- Born: 11 September 1919 Purley, Surrey
- Died: 11 October 2000 (aged 81)

= Keith Mant =

British forensic pathologist (1919–2000)

Arthur Keith Mant (11 September 1919 - 11 October 2000) was a British forensic pathologist who headed the Special Medical Section of the British Army's War Crimes Group which investigated Nazi war crimes committed during the Second World War.

==Background and early career==
Mant was born in Purley, London, on 11 September 1919. His father George was a solicitor who represented the tenth generation of members of the legal profession in the family. Mant was educated at Denstone College before choosing not to follow in his father's footsteps, and in 1939 joined an undergraduate course at St Mary's Hospital Medical School in London on a rugby exhibition. While studying Mant worked as an ambulance driver and plane spotter, and after graduating in 1943 started work in obstetrics and gynaecology at St Mary's. In January 1944 Mant was called up for service in the British Army, and joined the Royal Army Medical Corps. He worked in military hospitals in France and Germany after crossing the English Channel soon after D-Day in June 1944.
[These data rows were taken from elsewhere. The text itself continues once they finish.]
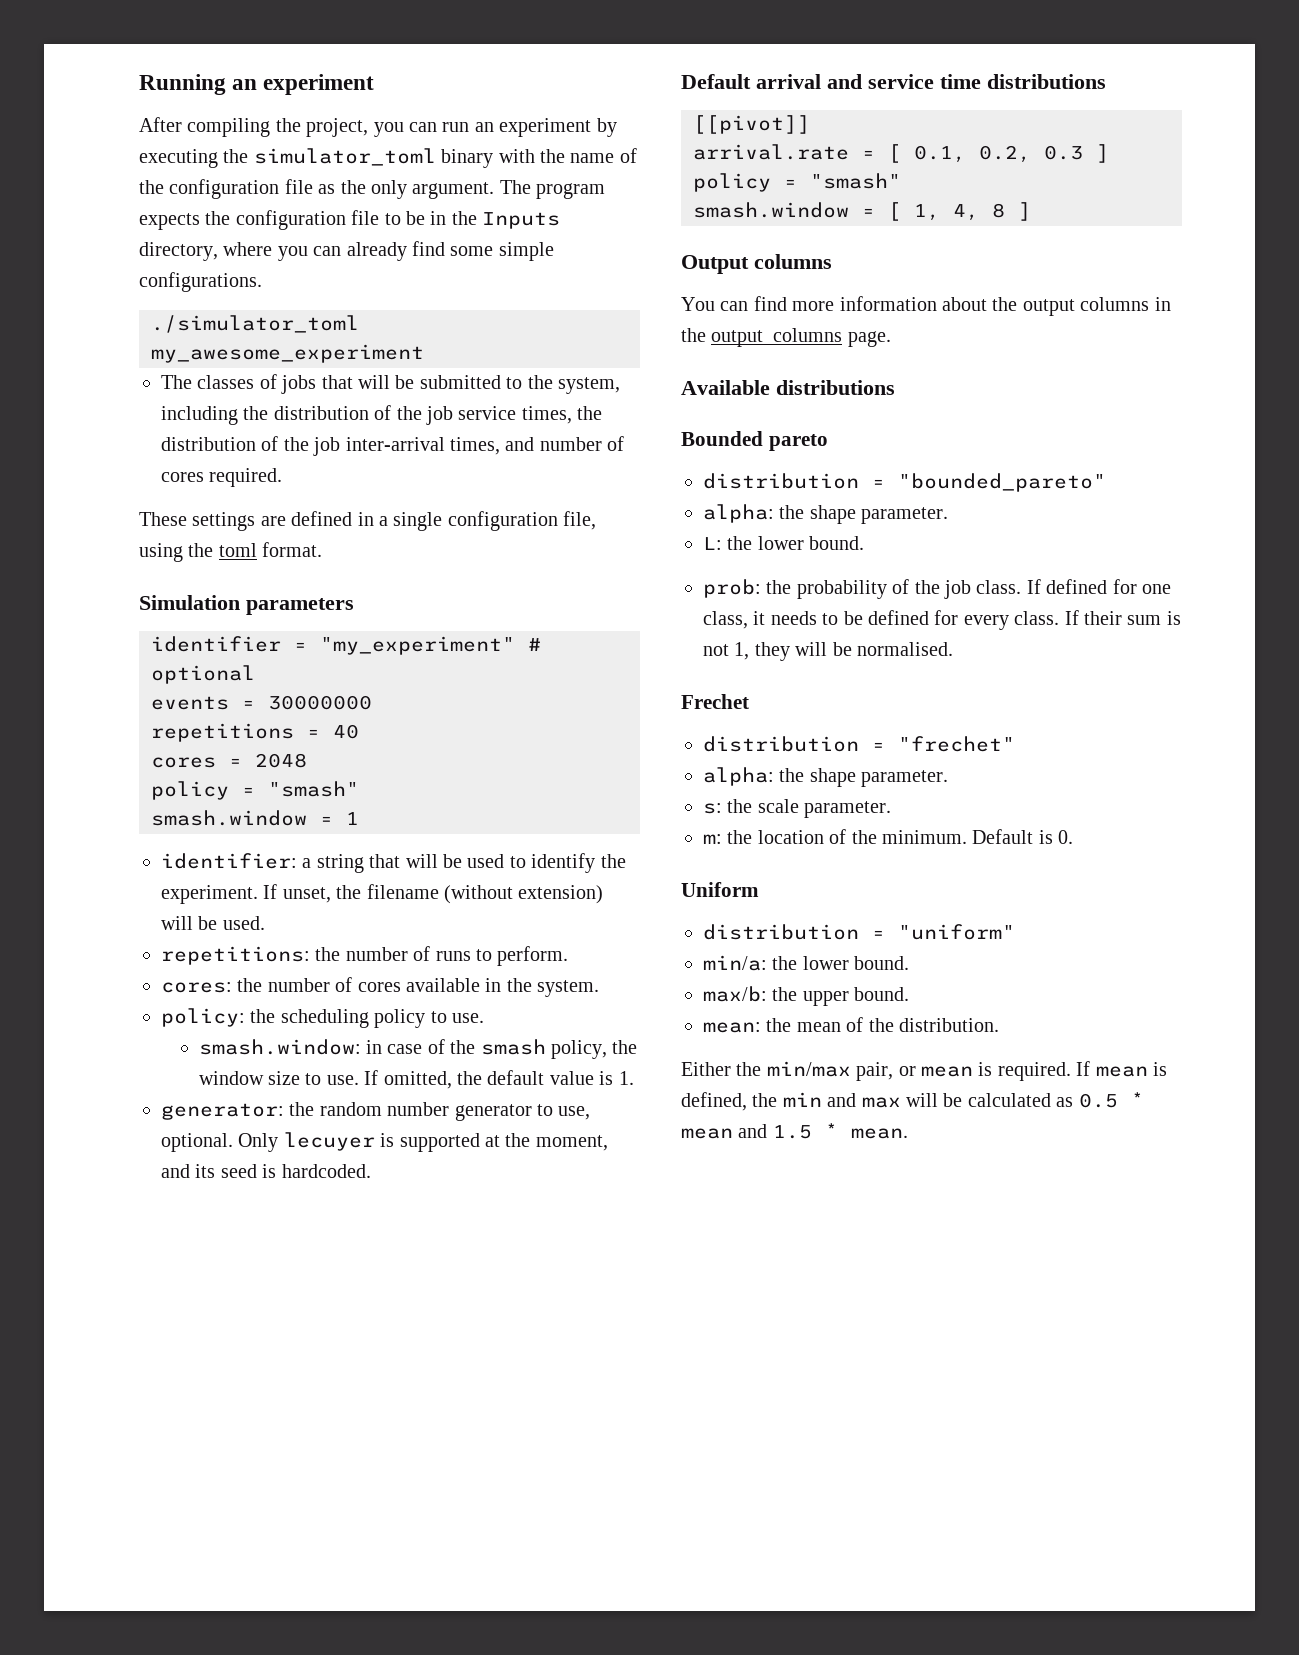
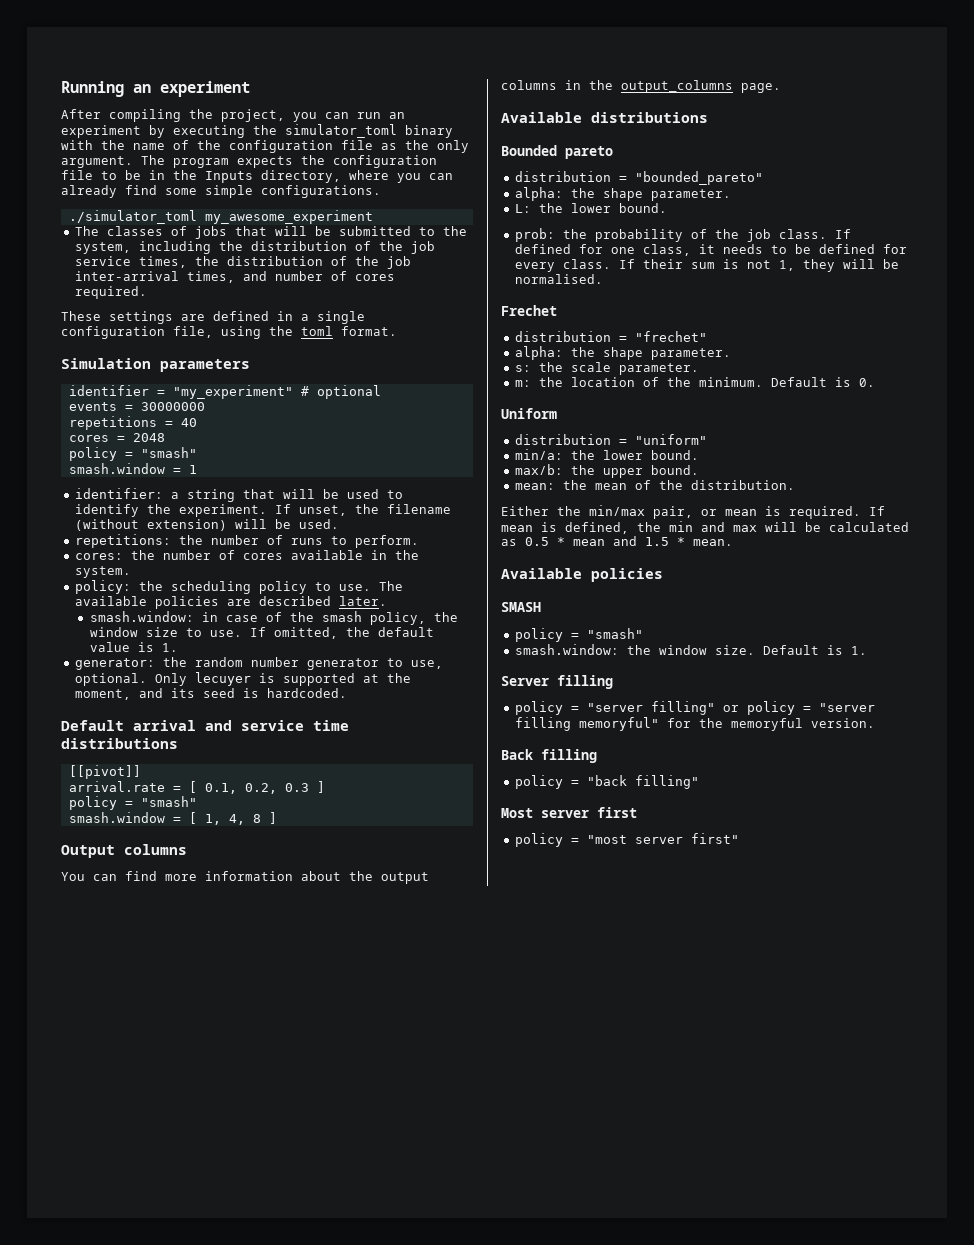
+ The available policies are described later.
+ Available policies
+ SMASH
+ policy = "smash"
+ smash.window: the window size. Default is 1.
+ Server filling
+ policy = "server filling" or policy = "server filling memoryful" for the memoryful version.
+ Back filling
+ policy = "back filling"
+ Most server first
+ policy = "most server first"

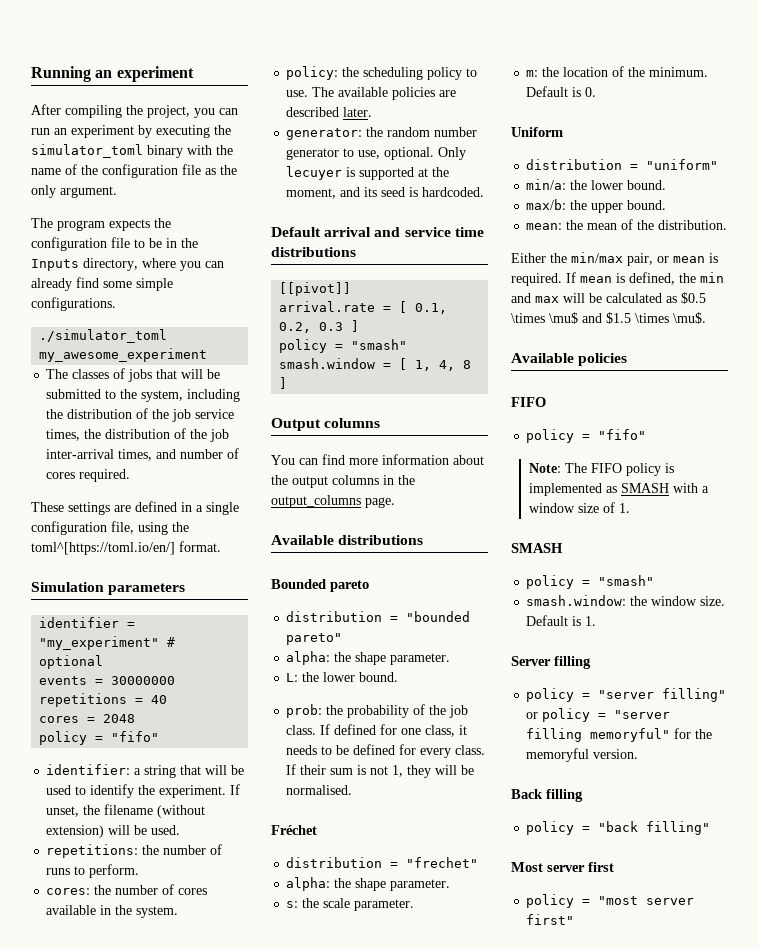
- After compiling the project, you can run an experiment by executing the simulator_toml binary with the name of the configuration file as the only argument. The program expects the configuration file to be in the Inputs directory, where you can already find some simple configurations.
+ After compiling the project, you can run an experiment by executing the simulator_toml binary with the name of the configuration file as the only argument.
+ The program expects the configuration file to be in the Inputs directory, where you can already find some simple configurations.
- These settings are defined in a single configuration file, using the toml format.
+ These settings are defined in a single configuration file, using the toml^[https://toml.io/en/] format.
  cores = 2048
- policy = "smash"
- smash.window = 1
+ policy = "fifo"
- smash.window: in case of the smash policy, the window size to use. If omitted, the default value is 1.
- distribution = "bounded_pareto"
+ distribution = "bounded pareto"
- Frechet
+ Fréchet
- If mean is defined, the min and max will be calculated as 0.5 * mean and 1.5 * mean.
+ If mean is defined, the min and max will be calculated as $0.5 \times \mu$ and $1.5 \times \mu$.
  Available policies
+ FIFO
+ policy = "fifo"
+ Note: The FIFO policy is implemented as SMASH with a window size of 1.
==War crimes investigation==
Following the end of the Second World War, in November 1945 Mant was promoted to major and posted as officer in charge of the War Crimes Investigating Team's pathology section covering north-western Europe. His initial task was largely restricted to exhuming the bodies of Allied airmen and other airborne personnel from cemeteries and unmarked graves, concentrating on cases where the German personnel responsible were in custody or it was possible a suspect could be arrested. In 1946 he was put in charge of the Special Medical Section of the British Army's War Crimes Group. His main activities were interviewing people who had been in, or worked for, the SS and were suspected of carrying out human medical experiments in a number of concentration camps in particular Ravensbrück concentration camp. Mant took over 100 statements from staff members and inmates at Ravensbrück, which were used as evidence in later trials. A number of mass graves were also exhumed, and Mant carried out 150 autopsies on exhumed bodies. The Special Medical Section was dissolved in 1948, and Mant returned to Britain.

==Later career==
Mant returned to work at his former department at St. Mary's, while preparing a thesis on exhumations and autopsies for his doctorate. Dr Keith Simpson, then regarded as England's up-and-coming forensic pathologist, offered Mant a job in the Department of Pathology at Guy's Hospital Medical School. Mant succeeded Simpson as head of the department when Simpson retired in 1972, and was awarded a personal chair in 1974. In addition, Mant was an honorary senior lecturer in forensic medicine at King's College Hospital Medical School and St Mary's Hospital Medical School. Mant also worked for the defence in criminal cases and as a pathologist for the Home Office, and was involved in investigations into the Teddington Towpath murders in the 1950s, the death of anti-racist campaigner Blair Peach, and the deaths of two Provisional Irish Republican Army members who died on hunger strike - Bobby Sands and Michael Gaughan. Mant often lectured in Richmond, Virginia, where he also advised novelist Patricia Cornwell on plots for her mystery novels. Mant retired from Guy's in 1984 but continued to give independent lectures and accept commissions as a pathologist, while also spending more time growing orchids and fishing for trout.

==Death==
Mant died in Walton-on-Thames on 11 October 2000, survived by his three children, Tim, Philippa and Jonathan.